Enosakhare Okungbowa, Department of Radiography and Radiation Science, School of Basic Medical Sciences, College of Medical Sciences, University of Benin, Benin City, Nigeria,

ABSTRACT

Introduction: With a population of over 180 million, Nigeria has only seven radiotherapy centers, four of which have a Linear Accelerator, while the remaining three use Cobalt 60. It is quite unfortunate that most of these centers still embrace manual planning using anatomical landmarks. The study center is the first in Nigeria to embrace the routine use of computerized planning for most of its patients. This study is the first of its kind in Nigeria. It aims at evaluating and optimizing treatment plans of post mastectomy patients using radiobiological models.
Method: This is a retrospective study of forty six (46) post mastectomy patients who have gone through computerised treatment planning from 2012 – 2014. Patients that have undergone chemotherapy were excluded from the study.
Result: The study revealed that the treatment plans had high local tumor control on the target breast (99%); while the NTCP models gave higher complication probability for the lungs than the heart. Using optimized treatment plans, Hyper/Hypo fractionation schemes gave NTCP values below the QUANTEC threshold of 5% and 1% for lung and heart respectively.
Conclusion: This study confirmed that the treatment plans of post mastectomy patients were good; as none of the computed toxicity indices showed any value above the QUANTEC standard. Also the hyper/hypo fractionation schemes gave values below the QUANTEC standard and therefore can be introduced into clinical trials for the treatment of post mastectomy patients.

KEYWORDS

Mastectomy;Breast cancer;Fractionation;Radiobiological model; Radiotherapy.

CITATION

Adeyemi OF, Osahon OD, Okungbowa GE (2017) Evaluation and Optimisation of Treatment Plans for Post Mastectomy Patients using Radiobiological Models in a Low-Resource Center, Nigeria. J Cancer Biol Res 5(3): 1107

INTRODUCTION

Radiotherapy (RT) is one of the types of cancer treatment that uses ionising radiation to control malignant cells for either curative or palliative purposes. The history of RT can be traced back to over 100 years ago shortly after the discovery of x-ray. Radioactive isotopes were used in the first few decades, as the source of radiation in radiotherapy. However this has a limitation, in that using radioactive isotopes delivers a much too low energy level and hence the low depth of penetration. In order to treat deep tumours without surgery, a source of high energy x-rays is required [1].

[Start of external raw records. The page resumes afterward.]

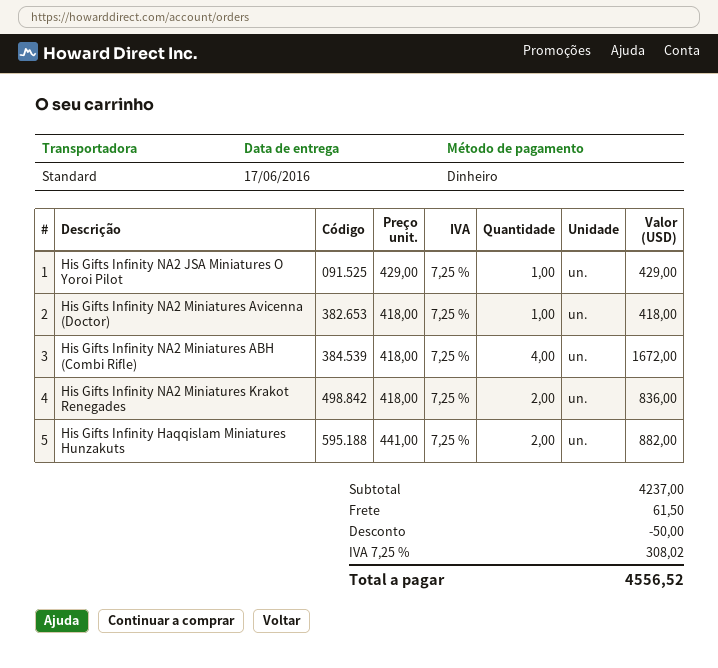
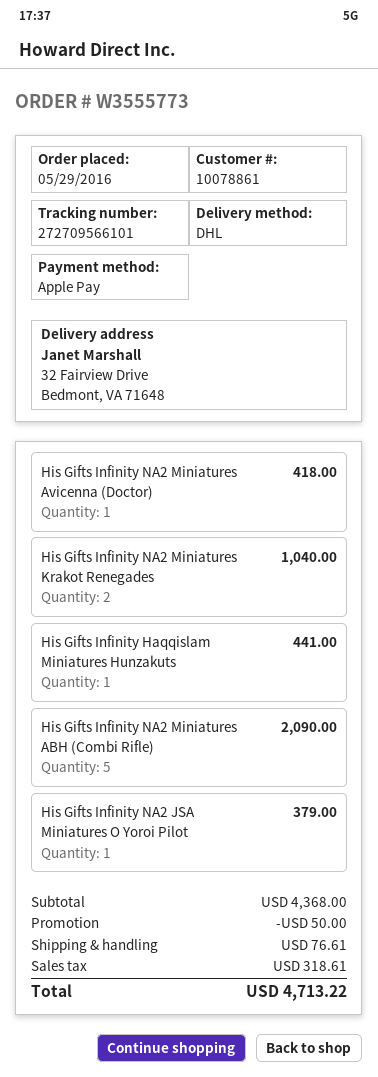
payment method: cash -> Apple Pay
shipping method: standard -> DHL
His Gifts Infinity NA2 JSA Miniatures O Yoroi Pilot: 1 for 429.00 -> 1 for 379.00
His Gifts Infinity NA2 Miniatures ABH (Combi Rifle): 4 for 1672.00 -> 5 for 2090.00
His Gifts Infinity NA2 Miniatures Krakot Renegades: 2 for 836.00 -> 2 for 1040.00
His Gifts Infinity Haqqislam Miniatures Hunzakuts: 2 for 882.00 -> 1 for 441.00
subtotal: 4237.00 -> 4368.00
shipping: 61.50 -> 76.61
tax: 308.02 -> 318.61
total: 4556.52 -> 4713.22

There has been quite a number of technological revolutions in radiotherapy over the years, which have resulted in better treatment outcomes and fewer side effects. Statistics has it that one in every two cured cancer patient is treated or partially treated with radiotherapy [2]. RT has become one of the most effective and widely used methods for cancer treatment. There are basically two primary components of radiotherapy and these are planning and delivery. It is expected that a good plan becomes useless if combined to the inability to deliver it. Likewise, a good and robust delivery system is a waste if coupled to a limited treatment planning. A good radiotherapy structure must have a good plan and a robust delivery system. In modern radiotherapy, the process starts from computerised tomography (CT) simulation, where volumetric CT data of the patient is acquired. Based on the images, a computerised Treatment Planning System (cTPS) is used to create a radiotherapy treatment plan. Once the plan is approved and verified by the medical physicist, the radiotherapy treatment of the patient can be initiated. The total prescription dose is usually divided into many fractions and the patient normally gets one fraction per day, so the entire treatment course may take weeks.

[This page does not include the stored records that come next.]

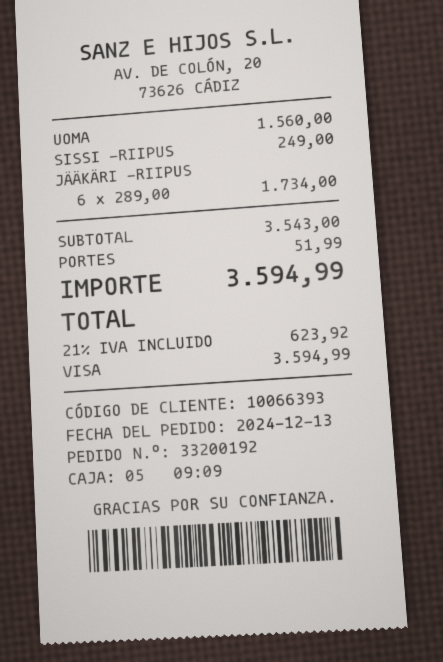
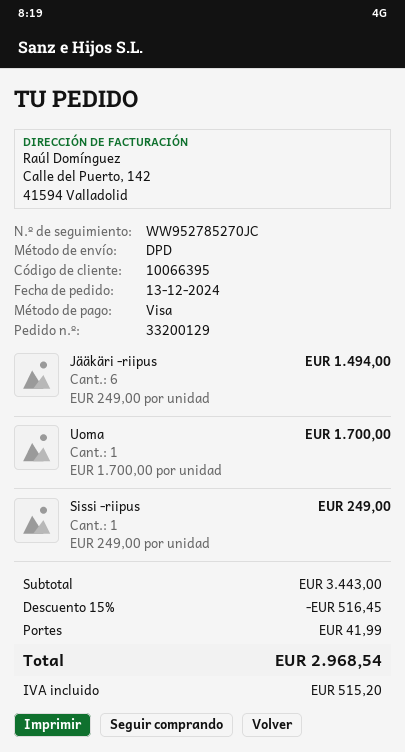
order number: 33200192 -> 33200129
customer number: 10066393 -> 10066395
UOMA: 1 x 1560.00 = 1560.00 -> 1 x 1700.00 = 1700.00
JÄÄKÄRI -RIIPUS: 6 x 289.00 = 1734.00 -> 6 x 249.00 = 1494.00
subtotal: 3543.00 -> 3443.00
discount: none -> 15% = 516.45
shipping: 51.99 -> 41.99
tax: 623.92 -> 515.20
total: 3594.99 -> 2968.54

Presently, the plan assessment approach is to evaluate the physical quantities such as the Dose Volume Histogram (DVH) values, which might not be entirely correct. So the need to introduce an assessment approach based on biological responses becomes inevitable. It has been shown that the introduction of non-dosimetric factors such as normal tissue complication probability, tumor control probability and secondary cancer complication probability in evaluating tumors and organs at risk with dose volume metrics increases the predictive power of incidence of complication and provides a more robust method of comparing different radiotherapy treatment plans [3]. Hence the need for this study is to assess this treatment plans using these indices.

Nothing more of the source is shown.